● **Exercise goal**
Find each line below containing the word "Romper" and copy it.

● **The data**

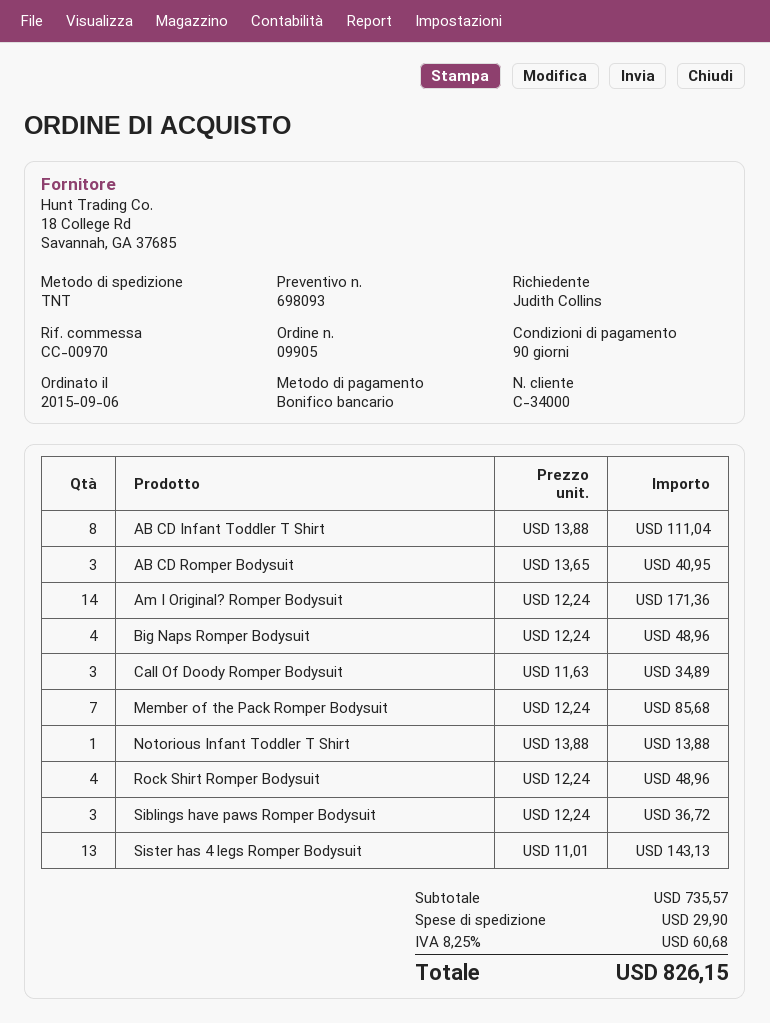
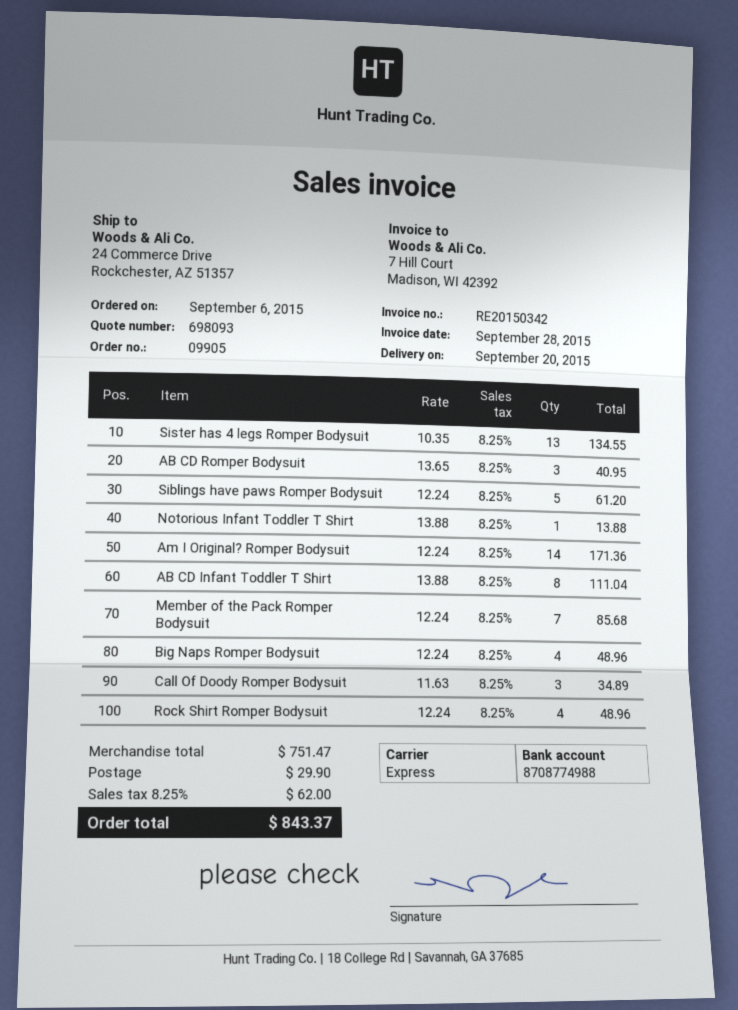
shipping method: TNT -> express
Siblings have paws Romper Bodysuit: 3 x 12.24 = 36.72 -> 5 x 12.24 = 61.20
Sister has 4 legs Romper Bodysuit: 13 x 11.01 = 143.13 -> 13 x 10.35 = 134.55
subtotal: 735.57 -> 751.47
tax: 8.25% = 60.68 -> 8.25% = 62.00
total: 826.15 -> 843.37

---

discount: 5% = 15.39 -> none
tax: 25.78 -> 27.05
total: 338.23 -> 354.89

● **Finished task**
Siblings have paws Romper Bodysuit: 3 x 12.24 = 36.72 -> 5 x 12.24 = 61.20
Sister has 4 legs Romper Bodysuit: 13 x 11.01 = 143.13 -> 13 x 10.35 = 134.55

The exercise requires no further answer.